Anna Fagan is the acting executive director of the Delaware Center for the Inland Bays.
Each spring, horseshoe crabs migrate from the Atlantic Ocean to bay beaches, where they deposit billions of eggs. This annual pulse of energy fuels the great global shorebird migrations that have been timed over millennia to coincide with the crabs’ spawning. Fishermen also rely on the crab as bait, and the biomedical industry uses the crab’s blood to protect us from medical contaminants.
Horseshoe crabs are a perfect representation of the interdependence of life on the coast, and right now, they need our help.

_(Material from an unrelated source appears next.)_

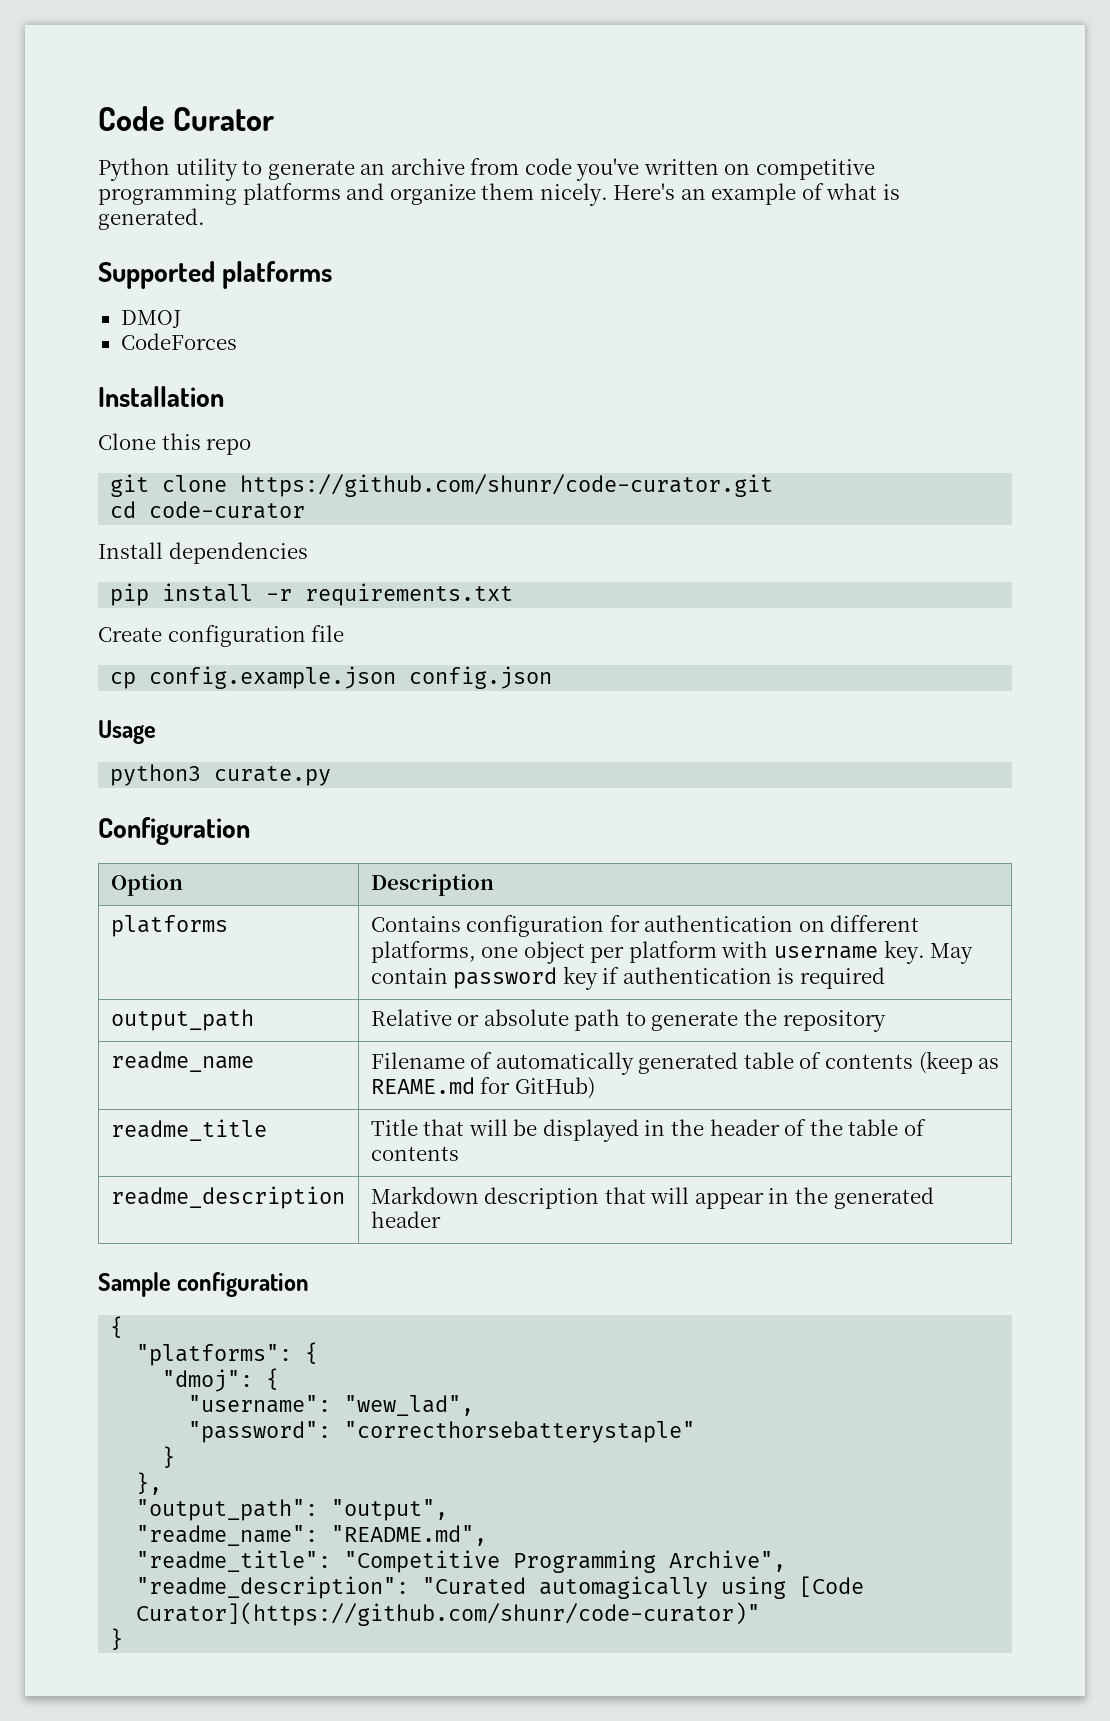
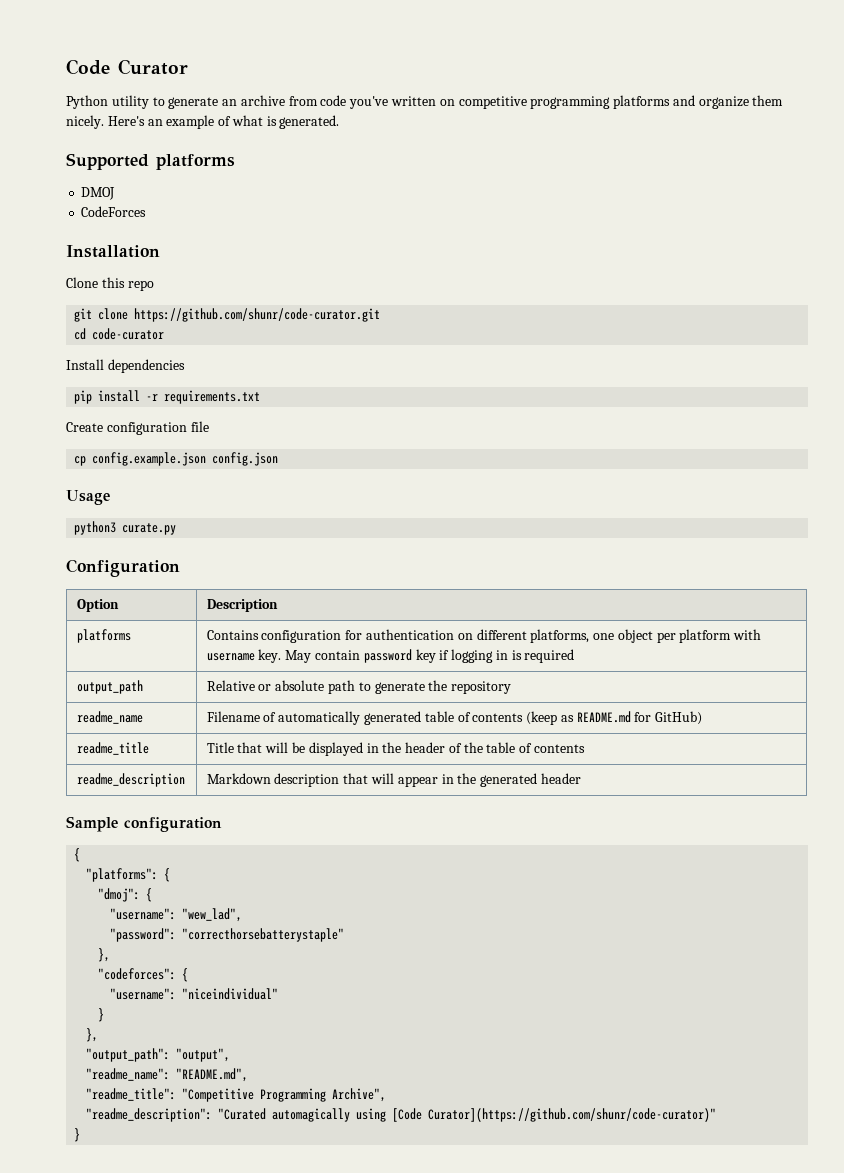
[622,967,772,984] authentication -> [451,649,508,663] logging in
[370,1077,475,1094] REAME.md -> [576,711,631,723] README.md
(696, 1432) none -> [98,948,111,962] [98,968,189,982] [110,988,279,1000] // }, // "codeforces": { // "username": "niceindividual"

Historically, horseshoe crab populations have been decimated by overharvesting. The first overharvest began in the mid-1800s, when industrialized harvest for fertilizer dramatically reduced their abundance. The second overharvest occurred during the 1990s, when they were collected without limit for use as bait by eel and whelk fishers. That plunder contributed to steep declines in the populations of migrating shorebirds. In response, the Atlantic States Marine Fisheries Commission regulated the horseshoe crab for the first time, under a management plan that included the protection of the now-endangered red knot.
The commission is now updating the horseshoe crab’s management plan. The proposal would allow the harvest of female horseshoe crabs, as they are the preferred bait given the choice between males and females. However, a single female produces thousands of eggs each year, so female crabs provide a unique and critical food source for red knots and other migratory shorebirds.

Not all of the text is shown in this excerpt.